[libvirt] [PATCHv4 4/4] snapshot: qemu: Implement reverting of external snapshots

Peter Krempa pkrempa at redhat.com
Wed Nov 21 14:16:52 UTC 2012

On 11/21/12 01:37, Eric Blake wrote:
> On 11/19/2012 04:51 PM, Eric Blake wrote:
>> On 11/19/2012 09:06 AM, Peter Krempa wrote:
>>> This patch adds support for reverting of external snapshots. The support
>>> is somewhat limited yet (you can only revert to a snapshot that has no
>>> children or delete the children that would have their image chains
>>> invalidated).
>>> While reverting an external snapshot, the domain has to be taken offline
>>> as there's no possibility to start a migration from file on a running
>>> machine. This poses a few difficulties when the user has virt-viewer
>>> attached as appropriate events need to be re-emitted even if the machine
>>> doesn't change states.
>>> ---
>>> Adapt for the revert flag and a few minor fixes.
>>> +    /* wipe and re-create disk images - qemu-img doesn't care if it exists*/
>>> +    if (qemuDomainSnapshotCreateInactiveExternal(driver, vm, snap, false) < 0)
>>> +        goto endjob;
>> This comment says you are throwing away state, but without the use of
>> any flag guarding things that the user meant to throw away state.  I'm a
>> bit worried that we're missing a flag here to state that we are
>> reverting to the point of the external snapshot _and_ want to throw away
>> all changes that happened in the external file.
>> Also, does qemuDomainSnapshotCreateInactiveExternal(,,,false) actually
>> do what you want here?  I thought that invocation fails if the file
>> already exists (and passing true assumes that the file already exists,
>> but does not otherwise touch it).  Do we instead need to change that
>> boolean into an 'int', with multiple values (0 and 1 for when the user
>> first creates the snapshot, depending on whether they passed the
>> REUSE_EXT flag, and 2 for this function, which says to forcefully recreate)?
> After thinking a bit more, I think we need the following additional
> flags to virDomainRevertToSnapshot, and require that exactly one of
> these three mutually exclusive flags is present when reverting to an
> external snapshot:
> VIR_DOMAIN_SNAPSHOT_REVERT_FOLLOW - revert to the current state of disks
> after an external snapshot (I'm about to post work on this flag - yes,
> it will conflict with what you've done so far)

With this flag, the description of the API function is starting to drift 
away from its original "revertTo" semantic. This flag is useful in the 
meaning it has but I'm not quite sure if I like the implications it 
would have:

1) You cannot do this with a checkpoint unless you wish to revert 
without the memory state.

2) Even if you shut down the machine correctly you will need to remember 
that and revert a checkpoint to the offline state with this flag.

This is the original reason I was talking about the automatic 
meta-snapshots that could be used to revert to a current state of a 
branch that was left. When you want to leave a branch in live state you 
have to create a checkpoint in any case so this flag would be usable 
just for disk snapshots.

> VIR_DOMAIN_SNAPSHOT_REVERT_RESET - revert to the point where an external
> snapshot was taken, and reset the external files to be exactly that
> state again (the semantics of _this_ patch)

and the original meaning of the "revertTo" semantic of this API

> VIR_DOMAIN_SNAPSHOT_REVERT_COMMIT - revert to the current state of disks
> after an external snapshot, but commit the state of the external files
> into the backing files.  Not possible if there is another snapshot
> branched off the same backing file (unless we want to let _FORCE allow
> us to potentially invalidate those other branches)

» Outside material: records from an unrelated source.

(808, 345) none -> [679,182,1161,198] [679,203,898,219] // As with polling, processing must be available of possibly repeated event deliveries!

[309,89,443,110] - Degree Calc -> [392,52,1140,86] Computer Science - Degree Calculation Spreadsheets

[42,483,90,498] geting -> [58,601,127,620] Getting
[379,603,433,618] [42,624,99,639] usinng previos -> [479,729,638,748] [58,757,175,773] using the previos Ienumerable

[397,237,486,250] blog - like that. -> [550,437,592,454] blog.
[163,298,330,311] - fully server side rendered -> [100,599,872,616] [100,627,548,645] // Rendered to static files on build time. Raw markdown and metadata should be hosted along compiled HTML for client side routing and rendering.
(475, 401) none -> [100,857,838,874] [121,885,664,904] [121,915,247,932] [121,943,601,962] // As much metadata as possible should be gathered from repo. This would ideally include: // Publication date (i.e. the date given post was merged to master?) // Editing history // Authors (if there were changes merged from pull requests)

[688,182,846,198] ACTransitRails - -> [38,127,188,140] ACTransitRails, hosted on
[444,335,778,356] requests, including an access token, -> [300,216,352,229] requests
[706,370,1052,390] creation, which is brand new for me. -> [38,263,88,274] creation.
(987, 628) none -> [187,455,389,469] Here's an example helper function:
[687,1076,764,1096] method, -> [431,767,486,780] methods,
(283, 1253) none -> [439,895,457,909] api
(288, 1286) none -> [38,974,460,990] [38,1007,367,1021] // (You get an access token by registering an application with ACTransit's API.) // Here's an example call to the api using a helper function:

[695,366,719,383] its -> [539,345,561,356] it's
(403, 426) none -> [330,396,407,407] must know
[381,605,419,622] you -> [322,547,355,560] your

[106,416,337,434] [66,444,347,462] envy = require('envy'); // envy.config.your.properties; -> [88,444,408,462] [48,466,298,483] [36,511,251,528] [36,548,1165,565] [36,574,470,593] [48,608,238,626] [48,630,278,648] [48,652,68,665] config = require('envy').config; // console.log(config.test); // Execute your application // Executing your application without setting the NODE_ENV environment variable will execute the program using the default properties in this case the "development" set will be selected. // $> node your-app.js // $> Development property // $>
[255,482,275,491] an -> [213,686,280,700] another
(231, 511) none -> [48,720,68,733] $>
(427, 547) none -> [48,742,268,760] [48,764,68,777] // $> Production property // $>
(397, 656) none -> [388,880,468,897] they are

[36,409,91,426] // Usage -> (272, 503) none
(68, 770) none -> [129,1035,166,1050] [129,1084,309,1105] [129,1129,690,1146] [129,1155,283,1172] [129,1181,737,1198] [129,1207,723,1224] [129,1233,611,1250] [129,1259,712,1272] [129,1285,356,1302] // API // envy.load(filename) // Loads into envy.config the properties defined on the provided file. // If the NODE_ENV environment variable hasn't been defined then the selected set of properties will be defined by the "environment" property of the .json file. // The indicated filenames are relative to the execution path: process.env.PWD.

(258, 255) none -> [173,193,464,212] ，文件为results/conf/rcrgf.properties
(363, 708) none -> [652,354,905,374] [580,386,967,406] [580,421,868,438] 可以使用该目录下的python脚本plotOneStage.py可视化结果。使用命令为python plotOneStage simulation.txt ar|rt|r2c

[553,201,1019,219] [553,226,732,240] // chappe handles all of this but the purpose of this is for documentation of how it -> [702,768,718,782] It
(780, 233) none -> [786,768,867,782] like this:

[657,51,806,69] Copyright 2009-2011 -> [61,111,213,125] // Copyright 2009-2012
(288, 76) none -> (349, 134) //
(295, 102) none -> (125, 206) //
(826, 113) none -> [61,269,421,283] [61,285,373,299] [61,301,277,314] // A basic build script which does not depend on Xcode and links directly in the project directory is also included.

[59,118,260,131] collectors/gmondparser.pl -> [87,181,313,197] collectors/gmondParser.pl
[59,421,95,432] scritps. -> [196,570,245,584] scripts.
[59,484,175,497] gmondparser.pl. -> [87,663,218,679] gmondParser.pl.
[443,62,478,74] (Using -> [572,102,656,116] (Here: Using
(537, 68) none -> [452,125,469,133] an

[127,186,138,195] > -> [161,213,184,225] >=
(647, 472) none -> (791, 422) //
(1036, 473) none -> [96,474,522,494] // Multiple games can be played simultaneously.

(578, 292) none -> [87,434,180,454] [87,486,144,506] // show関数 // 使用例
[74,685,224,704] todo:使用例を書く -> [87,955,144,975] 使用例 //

... and also invalidates checkpoints.

> I can also see the use for a revert-and-delete operation rolled into
> one, via a new flag:
> VIR_DOMAIN_SNAPSHOT_REVERT_DISCARD - after reverting to a snapshot,
> delete it (that is, we no longer plan to revert to it again in the
> future).  When mixed with FOLLOW, we keep the backing chain with no
> change to disk contents; when mixed with RESET, we keep the backing
> chain but reset the backing chain to start fresh; and when mixed with
> COMMIT, we shorten the backing chain back to its pre-snapshot length.

This might be useful, but is basicaly syntax sugar (when snapshot 
deleting will be in place).

> [I was debating whether the combination delete-and-revert fits better as
> part of the revert operation, via the REVERT_DISCARD flag, or whether it
> fits better as part of the delete operation, via a new flag there; but
> if we make it part of delete, then delete has to learn whether the
> domain should be running, paused, or stopped after an associated revert,
> whereas revert already has that logic.]

I agree, this should be part of the revert operation.
>> I'm still the most worried about the concept of whether we are blindly
>> discarding user disk state since the snapshot was created, and whether
>> we are properly recreating external files if that's what the user really
>> wanted.  I'm not sure whether to say ACK and then fix the fallout, or to
>> wait a bit longer to see what else you come up with in the series.  I
>> guess we still have a few more development days before the 1.0.1 freeze
>> to decide, so for now, I'd like to see what you have in store for
>> snapshot deletion, and to also get my patches posted for snapshot
>> revert-and-create, before I decide on this one.

Right now, the only way this API can be used is if the snapshot is the 
last in the chain or if you specify the FORCE flag, so with the given 
state of libvirt right now you lose only the changes that are not a part 
of a checkpoint/snapshot if you revert somewhere _or_ you specified 
--force and then you sign of that you want to do anything.

As of re-creating the disk images, I tried the approach manually and 
qemu-img doesn't care much if the file exists and overwrites it.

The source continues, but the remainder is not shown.